Il s'oppose à toute nullité du jugement qui n'a nullement statué au-delà des demandes présentées puisque, s'il a sollicité à titre principal la reconnaissance de l'existence d'une servitude de puisage, il a également à titre subsidiaire demandé de se voir reconnaître sur le fondement de l'article 1100 du code civil le bénéfice d'une obligation naturelle, d'autant que M. [S] [C] a expressément répondu aux moyens développés à l'appui.

Il fait valoir qu'en vertu de ce dernier texte les obligations peuvent naître de l'exécution volontaire ou de la promesse d'exécution d'un devoir de conscience envers autrui, qu'il y a notamment obligation naturelle des héritiers à exécuter un voeu exprimé par le testateur, que le débiteur peut par un acte de volonté non équivoque valablement transformer en obligation civile l'obligation naturelle qu'il a conscience d'assumer, que l'engagement unilatéral pris en connaissance de cause d'exécuter une obligation naturelle transforme celle-ci en obligation civile.

Il souligne que depuis 1996, date de la donation partage jusqu'en décembre 2017 M. [S] [C] a honoré la volonté de son père durant sa vie et postérieurement à son décès survenu le [Date décès 7] 2014 dans le respect des termes du testament.

Il soutient que le fait que l'ancien puits ne soit plus équipé d'aucune installation de pompage est indifférent dès lors que le premier puits a été creusé en 1967 et a permis de desservir en eau sa propriété et celle de M. [S] [C] jusqu'en 2000, qu'en 2000 il a été décidé de creuser juste à côté de l'ancien puits un nouveau puits permettant de bénéficier d'une réserve d'eau plus importante et d'installer un nouveau réseau qui a desservi les deux fonds comme le faisait l'ancien, ainsi qu'a pu le constater M. [V] désigné comme constatant judiciaire, et ce pendant 18 ans de 2000 à 2017 date où le tuyau alimentant la parcelle B [Cadastre 1] a été débranché (T d'irrigation bouchonné et neutralisé).

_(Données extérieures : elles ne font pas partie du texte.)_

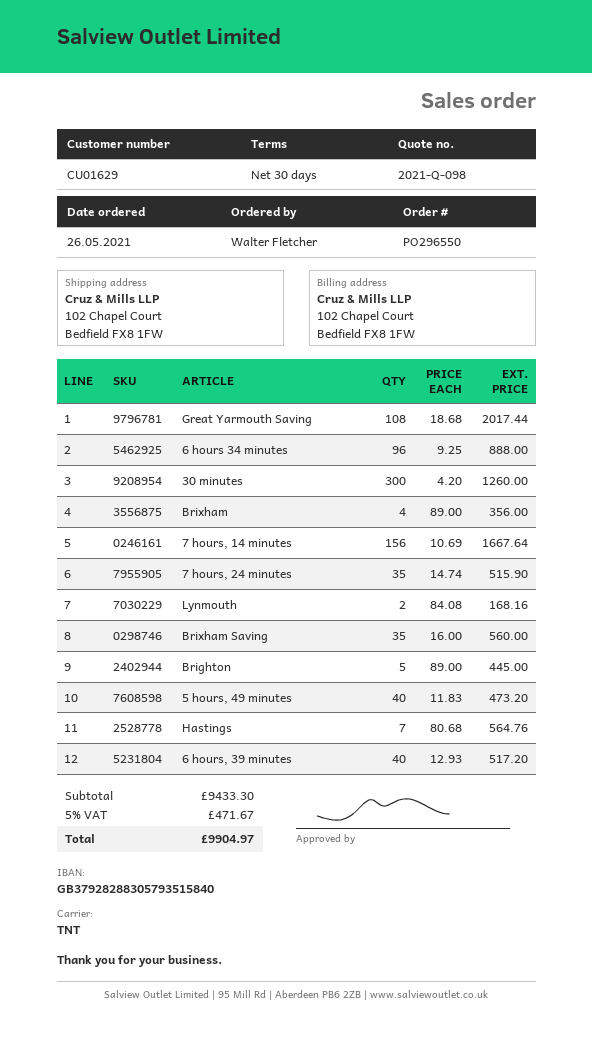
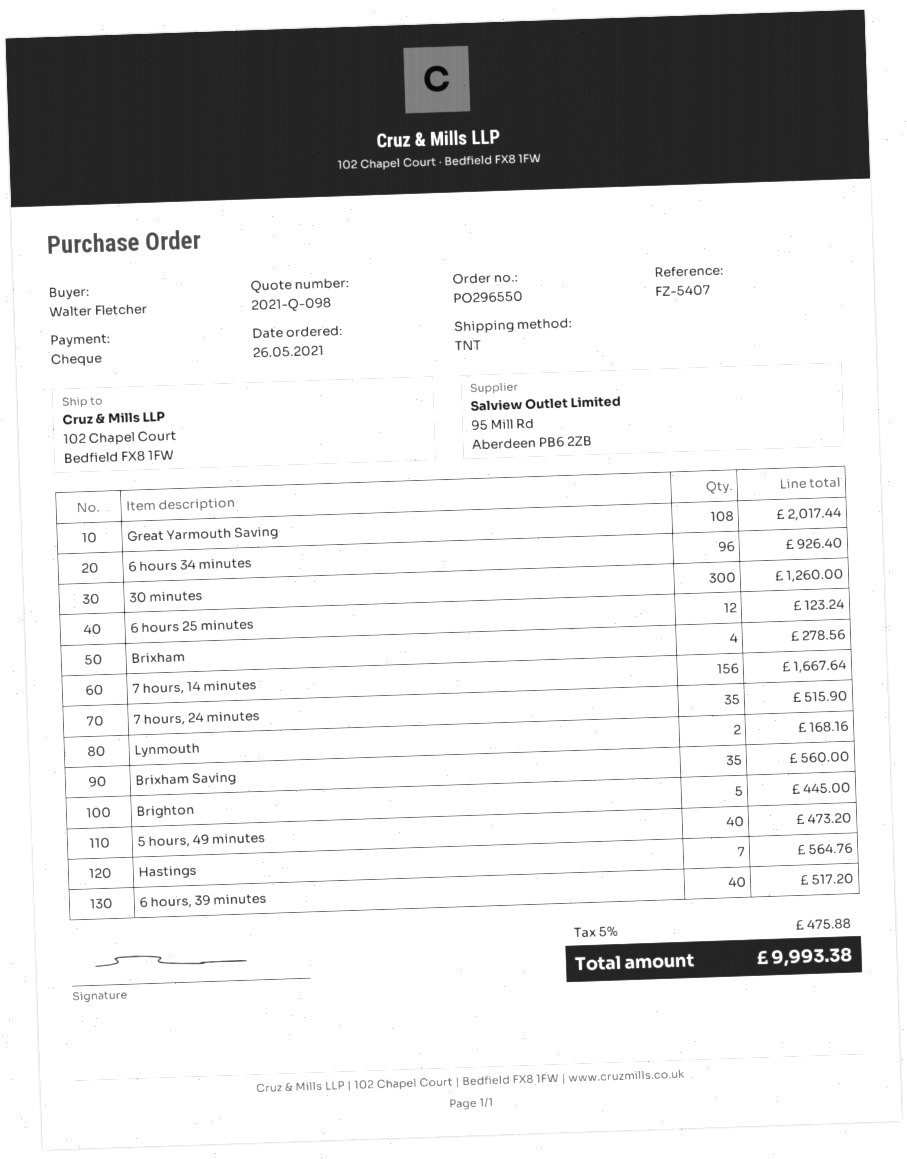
6 hours 34 minutes: 96 for 888.00 -> 96 for 926.40
Brixham: 4 for 356.00 -> 4 for 278.56
6 hours 25 minutes: none -> 12 for 123.24
tax: 5% = 471.67 -> 5% = 475.88
total: 9904.97 -> 9993.38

Il conteste que M. [S] [C] ait financé seul l'installation du nouveau puits, même s'il ne peut le prouver, et souligne que la nouvelle installation a effectivement permis de distribuer en eau sa propriété pour la période 2000 à 20017 et donc tant durant la vie de [E] [A] [C] qu'après son décès, de sorte qu'en procédant en 2000 au financement de la remise en état du puits et de son réseau d'amenée d'eau dont partie dessert l'exploitation de son frère, M. [S] [C] a matérialisé son engagement unilatéral d'exécuter l'obligation naturelle de respecter les voeux de son père.

Il affirme que son exploitation a bénéficié d'un usage prolongé de l'eau en provenance du puits situé sur la parcelle B [Cadastre 6] depuis la donation partage de 1996 à décembre 2017 soit pendant 21 ans.

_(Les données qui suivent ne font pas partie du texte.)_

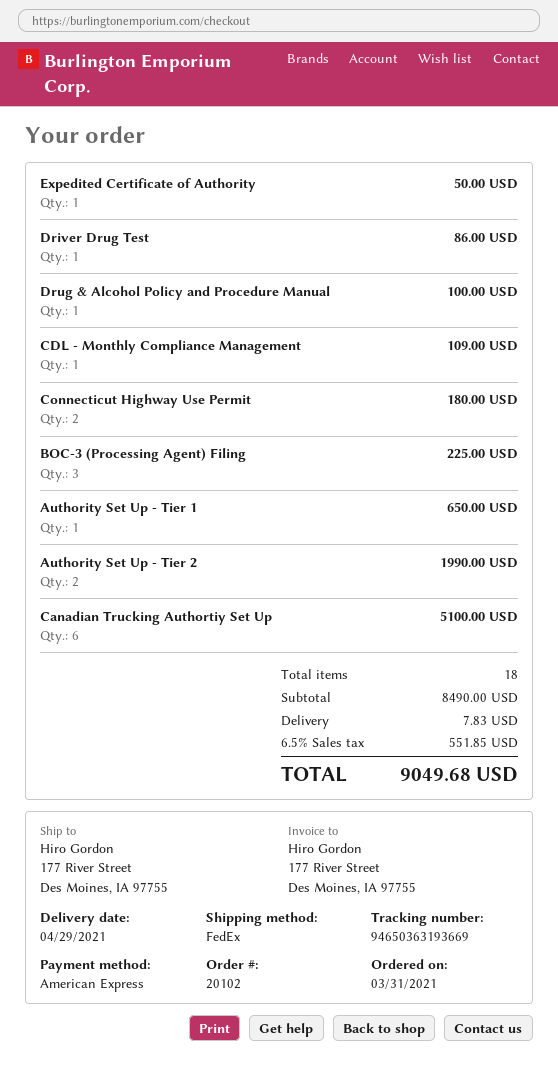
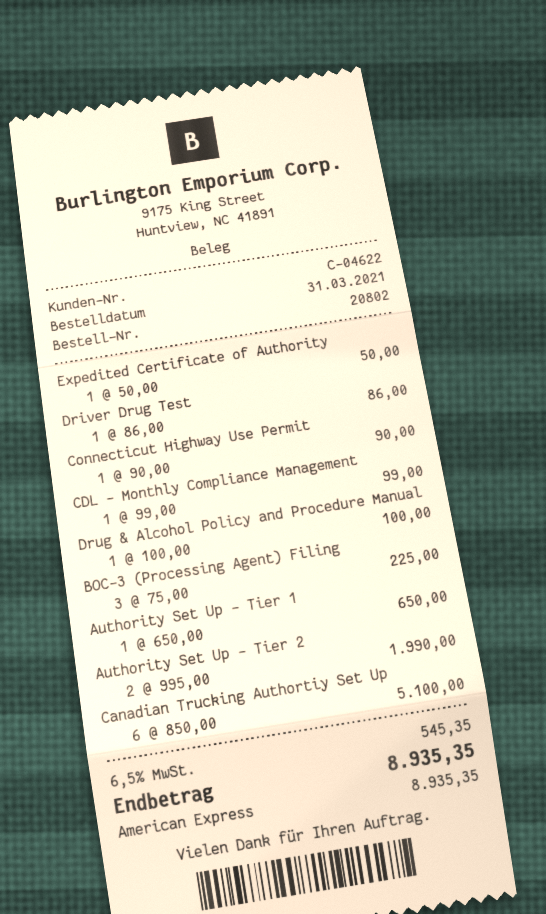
order number: 20102 -> 20802
CDL - Monthly Compliance Management: 1 for 109.00 -> 1 for 99.00
Connecticut Highway Use Permit: 2 for 180.00 -> 1 for 90.00
shipping: 7.83 -> none
tax: 6.5% = 551.85 -> 6.5% = 545.35
total: 9049.68 -> 8935.35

Il précise qu'il ne demande pas que soit constitué un droit réel mais que lui soit reconnu un droit personnel de pomper l'eau sur le puits de la parcelle B [Cadastre 6].

Motifs de la décision

Sur la procédure

Aux termes de l'article 4 du code de procédure civile l'objet du litige est déterminé par les prétentions respectives des parties et en vertu de l'article 5 du même code le juge doit se prononcer seulement sur ce qui est demandé.

Le tribunal ne s'est nullement affranchi de cette règle puisque M. [H] [C] sollicitait, tant dans les motifs que le dispositif de ses dernières conclusions 'n° 2 complémentaires' au visa de l'article 1100 du code civil, de 'dire qu'en laissant son frère puiser l'eau pendant 17 ans et en procédant au financement du réseau d'amenée d'eau à la propriété de son frère, M. [S] [C] s'est reconnu débiteur d'une obligation naturelle pour respecter les volontés de son père et de dire que cette obligation naturelle s'est transformée en obligation civile, la parcelle cadastrée section B n° [Cadastre 1] bénéficiant d'une servitude de puisage sur le puits installé sur la parcelle située commune de Saint Vincent D'Autéjac cadastré section B [Cadastre 6]..'.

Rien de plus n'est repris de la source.